The greatest danger is within

In Reformation Spirituality: The Religion of George Herbert, Gene E. Veith offers this commentary on George Herbert’s poem “Sin (I)”:

Parents, schoolmasters, ministers “deliver us to laws,” but the elaborate structures, both social and psychological, that guard one from sin, the external “fences” that “begirt us round,” are blown away, not from outside as expected, but from inside the fortress, by a single sin. The danger is not from without but from from within. The greatest safeguards, the severest threats, or the most generous promises of reward cannot prevent a fallen soul from sinning.

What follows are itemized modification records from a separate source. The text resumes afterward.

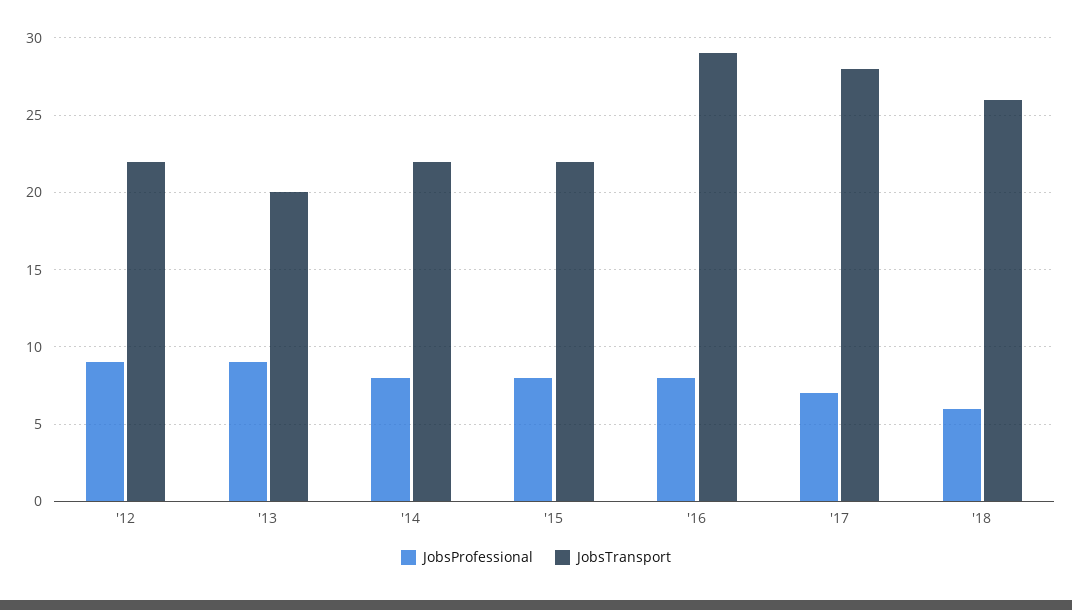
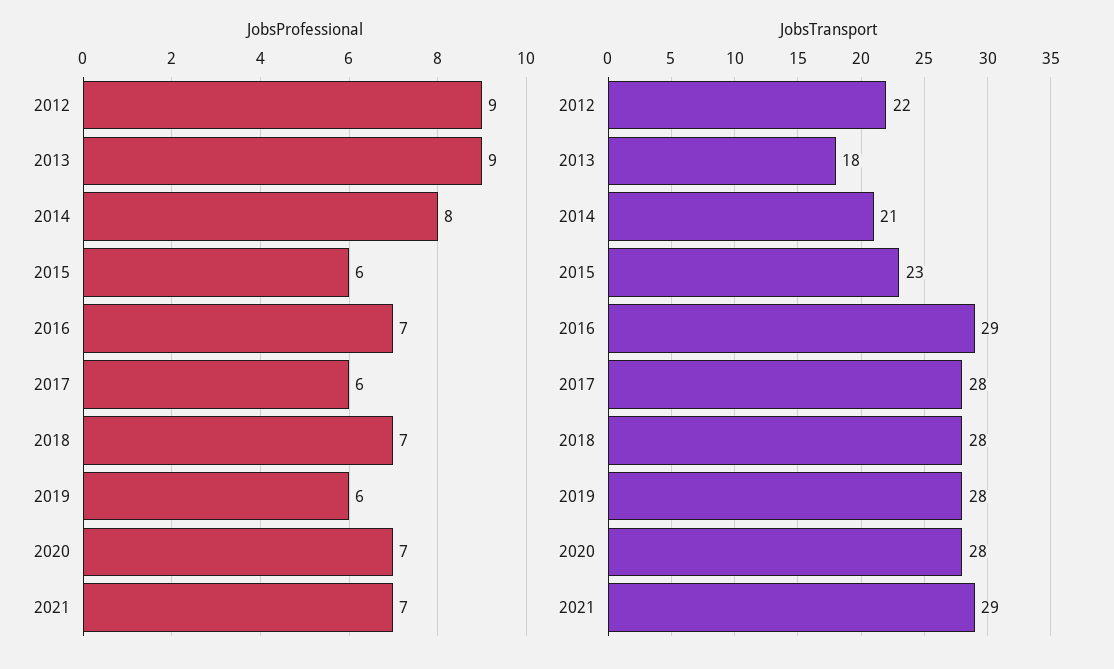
JobsTransport, '13: 20 -> 18
JobsTransport, '14: 22 -> 21
JobsProfessional, '15: 8 -> 6
JobsTransport, '15: 22 -> 23
JobsProfessional, '16: 8 -> 7
JobsProfessional, '17: 7 -> 6
JobsProfessional, '18: 6 -> 7
JobsTransport, '18: 26 -> 28
JobsProfessional, 2019: none -> 6
JobsProfessional, 2020: none -> 7
JobsProfessional, 2021: none -> 7
JobsTransport, 2019: none -> 28
JobsTransport, 2020: none -> 28
JobsTransport, 2021: none -> 29

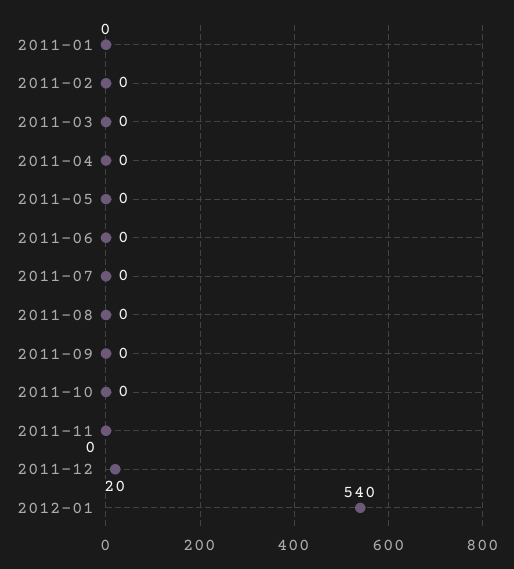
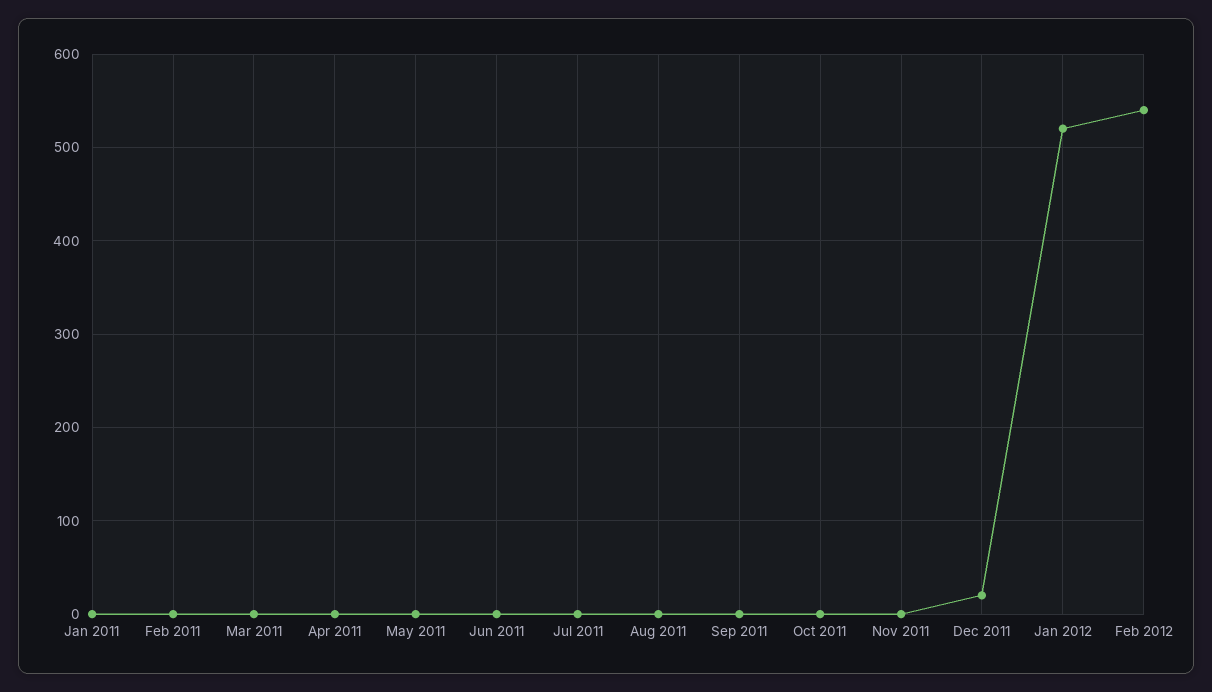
2012-01: 540 -> 520
Feb 2012: none -> 540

When this is realized, when the locus of sin is recognized not as being from without, but from within one’ own “bosom,” then the solution may be recognized.

Here is the poem:

Lord, with what care hast thou begirt us round!
      Parents first season us; then schoolmasters
      Deliver us to laws; they send us bound
To rules of reason, holy messengers,
Pulpits and Sundays, sorrow-dogging sin,
      Afflictions sorted, anguish of all sizes,
      Fine nets and stratagems to catch us in,
Bibles laid open, millions of surprises,
Blessings beforehand, ties of gratefulness,
      The sound of glory ringing in our ears,
      Without, our shame, within, our consciences,
Angels and grace, eternal hopes and fears.
      Yet all these fences and their whole array
      One cunning bosom-sin blows quite away.